Domandavo poco più sopra se siano ancora possibili, rispettando il distanziamento fisico in classe, le pedagogie attive. Lo sono se si accetta che in classe gli studenti e le studentesse siano coinvolti in attività diverse, se si favorisce il fatto affrontino nel corso della “lezione” più modi di stare in classe (non solo “nell’ora di ginnastica o di religione”, come cantava Battiato). Tecnologie al servizio delle pedagogie attive saranno necessarie quando ci renderemo tutti conto che l’immobilità forzata è impraticabile, ma laddove siano le persone coinvolte in lavori di gruppo che “svegliano” le persone in classe e quelle fuori, dove cioè ci sia partecipazione, lo stare fermi sarà meno pesante, meno problematico; meno drammatico, persino.

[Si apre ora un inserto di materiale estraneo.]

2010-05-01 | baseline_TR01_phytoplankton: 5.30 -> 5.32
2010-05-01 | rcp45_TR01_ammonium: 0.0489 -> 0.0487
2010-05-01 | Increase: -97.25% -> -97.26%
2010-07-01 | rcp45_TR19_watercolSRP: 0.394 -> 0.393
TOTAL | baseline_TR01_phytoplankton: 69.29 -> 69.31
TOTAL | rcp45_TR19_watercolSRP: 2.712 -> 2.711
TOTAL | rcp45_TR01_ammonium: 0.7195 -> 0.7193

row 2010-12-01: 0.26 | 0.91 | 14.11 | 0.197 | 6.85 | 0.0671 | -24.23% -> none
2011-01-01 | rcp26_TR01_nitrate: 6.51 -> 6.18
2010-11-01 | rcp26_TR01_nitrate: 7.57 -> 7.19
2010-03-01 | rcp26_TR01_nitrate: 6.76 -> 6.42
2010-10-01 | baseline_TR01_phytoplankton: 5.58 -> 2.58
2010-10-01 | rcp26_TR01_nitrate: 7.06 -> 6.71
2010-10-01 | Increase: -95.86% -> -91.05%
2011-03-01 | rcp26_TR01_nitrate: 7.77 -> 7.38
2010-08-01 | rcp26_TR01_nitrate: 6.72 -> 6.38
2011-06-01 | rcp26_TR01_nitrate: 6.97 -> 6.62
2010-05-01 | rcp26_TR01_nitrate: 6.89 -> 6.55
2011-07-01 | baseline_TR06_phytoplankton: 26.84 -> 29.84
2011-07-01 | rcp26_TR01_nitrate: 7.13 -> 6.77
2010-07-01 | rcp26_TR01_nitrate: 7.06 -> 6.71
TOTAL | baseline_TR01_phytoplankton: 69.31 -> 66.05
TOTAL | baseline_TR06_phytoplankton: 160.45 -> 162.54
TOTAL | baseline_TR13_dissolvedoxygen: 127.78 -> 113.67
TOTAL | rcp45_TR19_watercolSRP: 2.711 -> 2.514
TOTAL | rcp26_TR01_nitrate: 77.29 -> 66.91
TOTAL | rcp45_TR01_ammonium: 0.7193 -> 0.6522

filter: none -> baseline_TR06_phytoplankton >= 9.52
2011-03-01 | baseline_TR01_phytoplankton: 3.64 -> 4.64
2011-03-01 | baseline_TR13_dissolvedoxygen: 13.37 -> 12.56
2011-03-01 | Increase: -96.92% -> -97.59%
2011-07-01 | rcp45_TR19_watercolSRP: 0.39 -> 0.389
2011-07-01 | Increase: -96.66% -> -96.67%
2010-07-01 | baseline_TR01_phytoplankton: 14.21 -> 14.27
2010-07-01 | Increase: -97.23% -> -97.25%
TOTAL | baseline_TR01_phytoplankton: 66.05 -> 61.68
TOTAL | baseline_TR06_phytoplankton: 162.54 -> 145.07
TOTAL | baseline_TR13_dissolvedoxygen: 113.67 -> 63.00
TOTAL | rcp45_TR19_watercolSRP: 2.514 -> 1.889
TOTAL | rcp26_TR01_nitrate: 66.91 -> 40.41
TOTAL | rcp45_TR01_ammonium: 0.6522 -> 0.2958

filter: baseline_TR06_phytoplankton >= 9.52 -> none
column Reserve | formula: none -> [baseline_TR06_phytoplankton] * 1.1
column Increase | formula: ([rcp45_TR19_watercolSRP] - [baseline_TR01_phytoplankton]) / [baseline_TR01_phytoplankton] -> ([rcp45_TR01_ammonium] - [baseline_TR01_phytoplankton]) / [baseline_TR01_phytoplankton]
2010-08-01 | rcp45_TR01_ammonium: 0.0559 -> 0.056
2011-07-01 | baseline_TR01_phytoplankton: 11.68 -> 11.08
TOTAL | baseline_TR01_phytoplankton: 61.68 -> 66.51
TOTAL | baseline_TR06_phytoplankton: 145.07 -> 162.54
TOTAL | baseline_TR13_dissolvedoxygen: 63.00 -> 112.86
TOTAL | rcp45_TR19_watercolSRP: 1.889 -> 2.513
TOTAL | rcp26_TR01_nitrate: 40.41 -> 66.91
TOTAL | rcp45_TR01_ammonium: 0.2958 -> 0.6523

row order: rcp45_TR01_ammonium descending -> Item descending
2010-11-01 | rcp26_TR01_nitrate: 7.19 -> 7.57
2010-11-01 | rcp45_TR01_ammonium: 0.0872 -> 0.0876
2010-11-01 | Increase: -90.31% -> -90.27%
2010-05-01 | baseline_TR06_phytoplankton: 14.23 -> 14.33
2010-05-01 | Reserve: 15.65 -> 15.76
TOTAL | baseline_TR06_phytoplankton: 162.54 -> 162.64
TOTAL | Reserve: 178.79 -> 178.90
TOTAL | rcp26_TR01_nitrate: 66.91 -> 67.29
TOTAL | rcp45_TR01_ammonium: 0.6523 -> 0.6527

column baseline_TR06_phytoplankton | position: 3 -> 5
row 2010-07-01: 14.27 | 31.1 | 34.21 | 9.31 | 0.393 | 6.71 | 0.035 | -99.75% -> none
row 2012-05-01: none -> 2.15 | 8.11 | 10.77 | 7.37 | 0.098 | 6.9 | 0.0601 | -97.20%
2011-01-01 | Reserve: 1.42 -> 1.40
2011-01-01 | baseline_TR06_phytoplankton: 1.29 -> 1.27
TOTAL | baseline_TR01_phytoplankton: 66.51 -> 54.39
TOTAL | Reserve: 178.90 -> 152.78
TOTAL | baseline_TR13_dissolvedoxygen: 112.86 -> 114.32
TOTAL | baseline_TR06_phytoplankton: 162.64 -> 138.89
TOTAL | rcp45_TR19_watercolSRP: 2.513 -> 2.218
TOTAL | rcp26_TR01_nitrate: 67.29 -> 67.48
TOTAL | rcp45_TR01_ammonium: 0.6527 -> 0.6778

L’alternativa all’evoluzione didattica sarà naturalmente la catastrofe. Studentesse e studenti prigionieri sul posto, registrini con lunghi elenchi di persone che vanno ai servizi per sgranchirsi, inevitabile allentamento delle distanze, alto livello di litigiosità, contrasti e negoziazioni infinite per terminare, a livello generale, nel successivo lockdown. Perché non possiamo nasconderci il fatto che il rientro a scuola è necessario, ma anche impegnativo e rischioso.